Ce tiraillement entre une base qui milite surtout pour une meilleure rémunération et les revendications des gros exploitants se fait aussi ressentir en Bretagne. « C’est un sujet qui risque de disloquer une partie des troupes d’adhérents », pointe Didier, agriculteur depuis 1999. Cet exploitant a claqué la porte de la fédération du Morbihan au milieu des années 2010. « Il faut regarder les conseils d’administration : il n’y a que des grosses structures. Ils rachètent des terres et brassent beaucoup d’argent », peste celui qui peine à dépasser les 900 euros par mois. Il pense aux jeunes qui tentent de s’installer. « Cette bataille des prix revient à leur donner la corde pour se pendre tout de suite », soupire-t-il.
Cette guerre du foncier oppose des paysans à de véritables agrimanagers aux pratiques redoutables. Dans le but de contourner la législation sur les exploitations à taille humaine, ces derniers mettent en place un montage sociétaire complexe où il s’agit d’entrer dans le capital de plusieurs fermes et d’y racheter, peu à peu, l’ensemble des parts sociales. L’administration ne voit rien, les aides de la PAC coulent à flots et l’empire grossit. Une technique d’agrandissement dénoncée par la Confédération paysanne. La loi Sempastous, votée fin 2020, devait lutter contre l’emprise de ces holdings. Mais le lobby de la FNSEA est passé par là. Le texte a été vidé de son contenu.
Une force de frappe qui témoigne de la toute-puissance de la FNSEA dans les territoires. « Les membres des fédérations sont présents dans tous les conseils d’administration et les structures politiques ne reconnaissent qu’eux : les autres syndicats sont vus comme des moucherons », analyse Mathieu Maury, éleveur, élu à la chambre d’agriculture des Pyrénées-Orientales. Un maillage serré qui est aussi permis par le fonctionnement interne de la FNSEA, où chaque membre peut bénéficier d’un accès privilégié à des services souvent nécessaires. Adhérer, c’est profiter de machines, d’un réseau et de nouvelles terres dès qu’elles sont disponibles.

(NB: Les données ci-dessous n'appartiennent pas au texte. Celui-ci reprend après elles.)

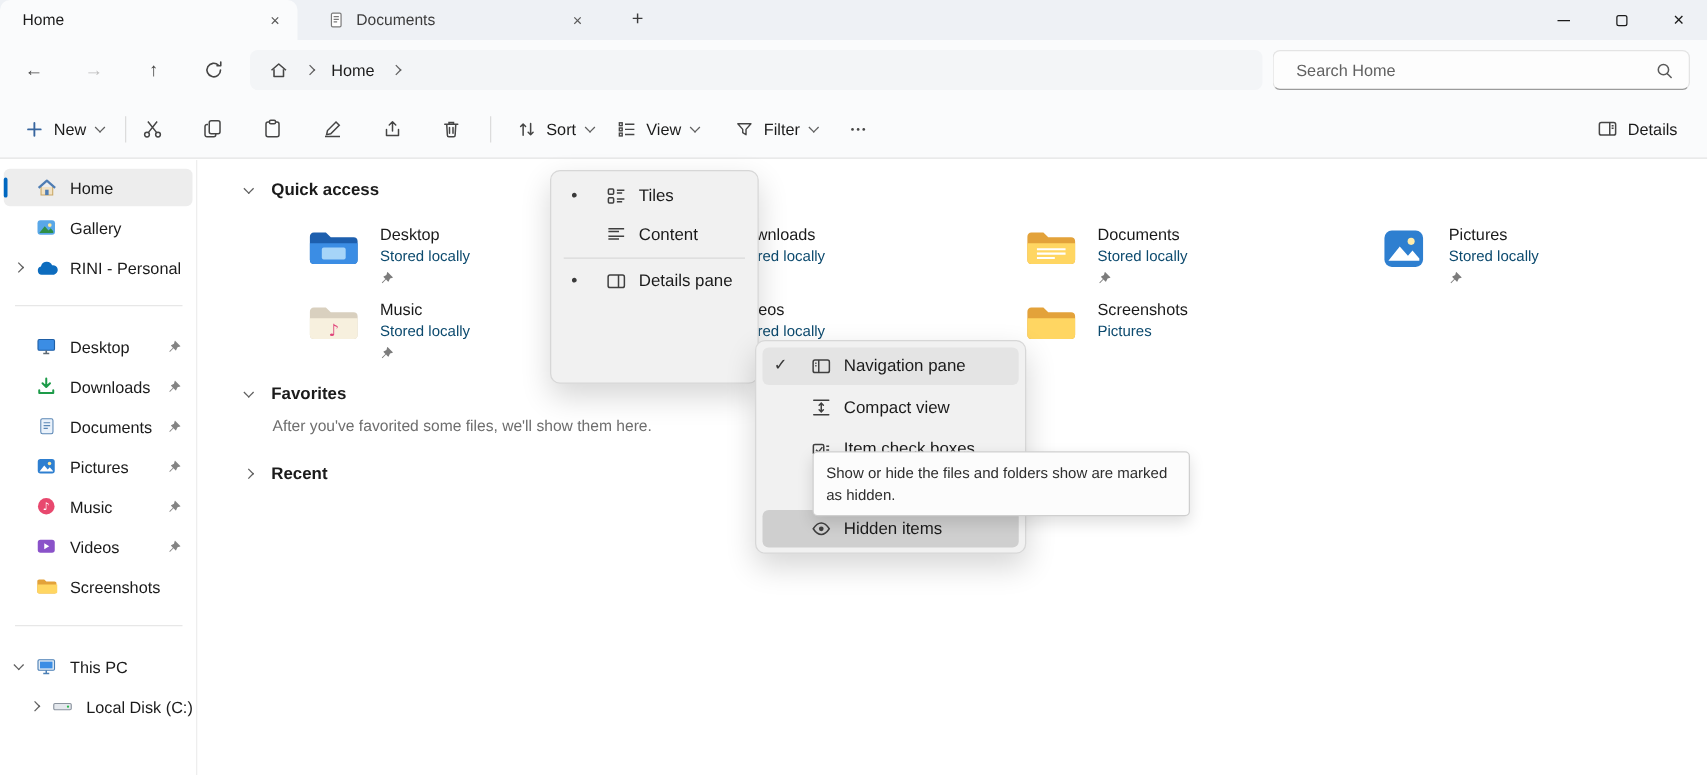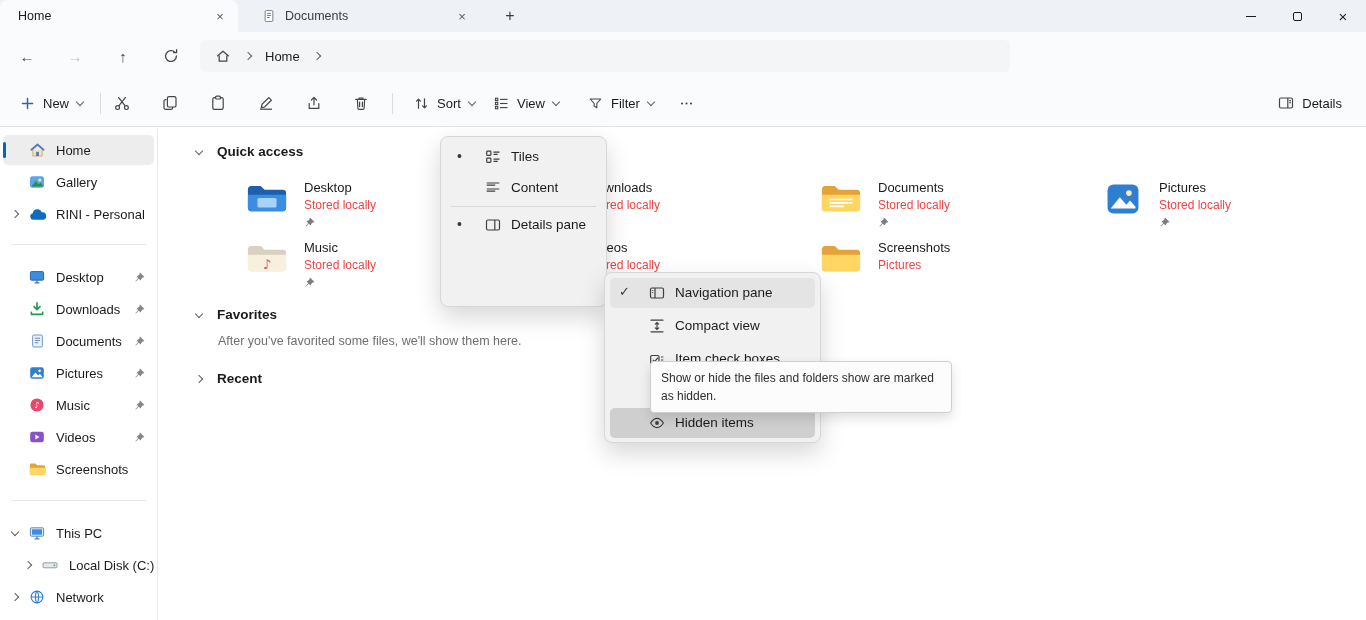"Search Home" div.search { html: none -> <div> <span>Search Home</span> <span> <svg> <circle></circle> <path></path> </svg> </span> </div> }
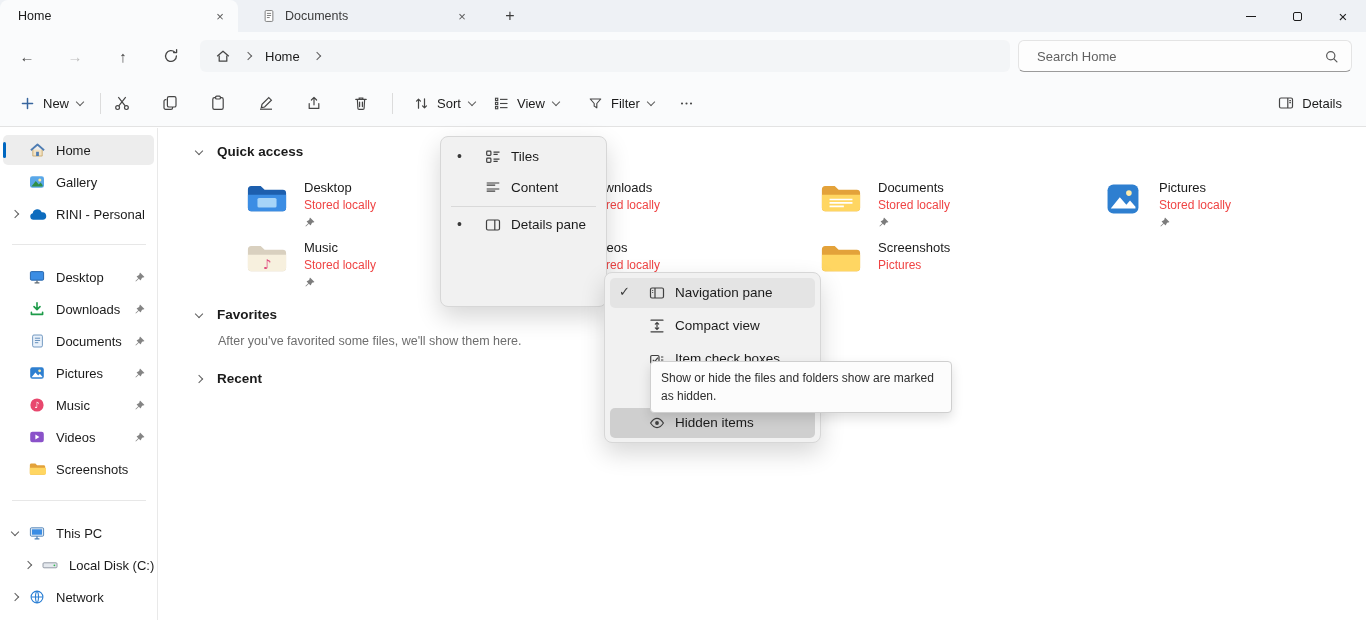"Stored locally" .tsub { color: #ef4444 -> #0c4a6e }
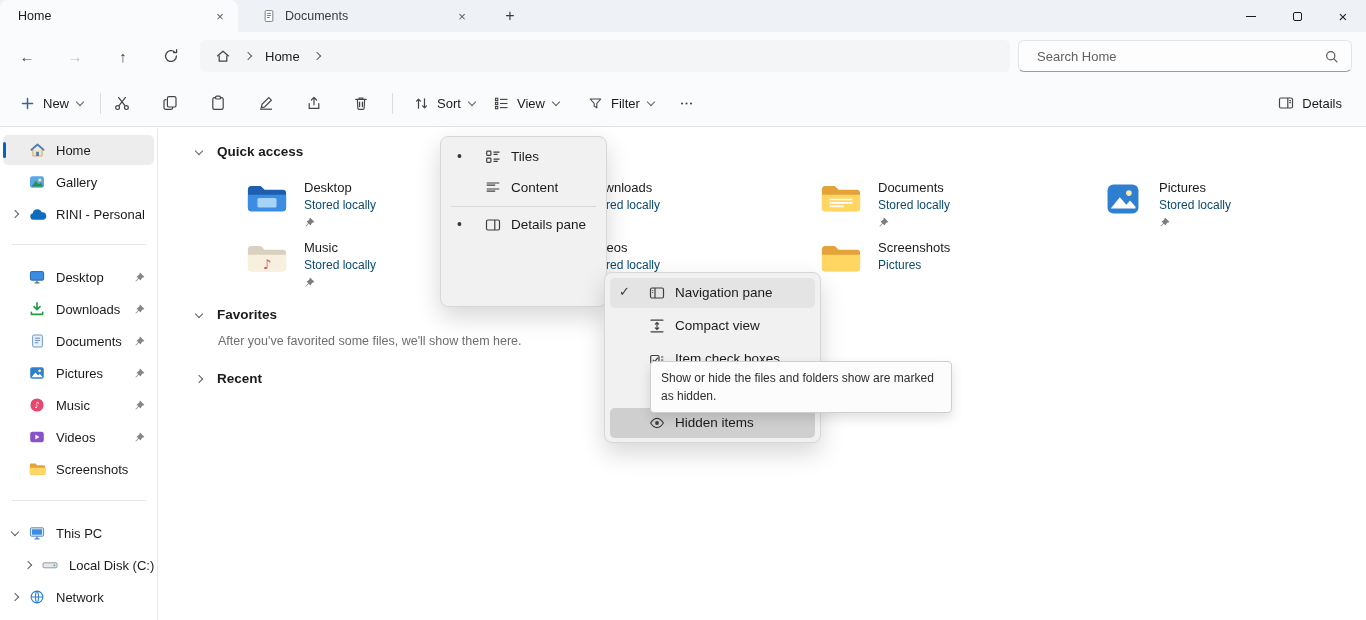"Network" div.srow { html: <div> <span> <span></span> </span> <span> <svg> <circle></circle> <path></path> </svg> </span> <span>Network</span> </div> -> none }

En moyenne, une fédération départementale de la FNSEA a un budget d’un million d’euros.
A. Hobeika
Ce lien de dépendance permet de grossir les rangs, forts de 212 000 adhérents, et de s’assurer de juteuses cotisations. Mais ce n’est pas la seule source de revenus pour la fédération, qui peut aussi compter sur les associations spécialisées. « Elles sont représentées par des syndicats professionnels spécialisés par produit et rassemblées dans la FNSEA. En interne, elles ont énormément de pouvoir », analyse Alexandre Hobeika, chercheur en science politique et spécialiste du monde agricole. Elles ont également un impact considérable sur les finances du syndicat : « Ces associations touchent une part dans chacune de leurs spécialités : sur une tonne de blé vendue, une commission part dans leurs caisses », poursuit le chercheur. Et donc, in fine, dans celles de la FNSEA.
Les différences d’échelle avec la Coordination rurale ou la Confédération paysanne sont impressionnantes. « En moyenne, une fédération départementale de la FNSEA a un budget d’un million d’euros, avec sept ou huit salariés à temps plein. À titre de comparaison, le budget de la Coordination rurale ou de la Confédération paysanne s’élève à une ou deux dizaines de milliers d’euros, ce qui ne permet d’avoir qu’un salarié à mi-temps », analyse Alexandre Hobeika. Mais cette puissance peut-elle se retourner contre la FNSEA elle-même, d’ici à 2025 ? À force de ne donner qu’aux plus riches, la formation d’Arnaud Rousseau risque de rassembler contre elle tous les précaires. Et ils sont nombreux.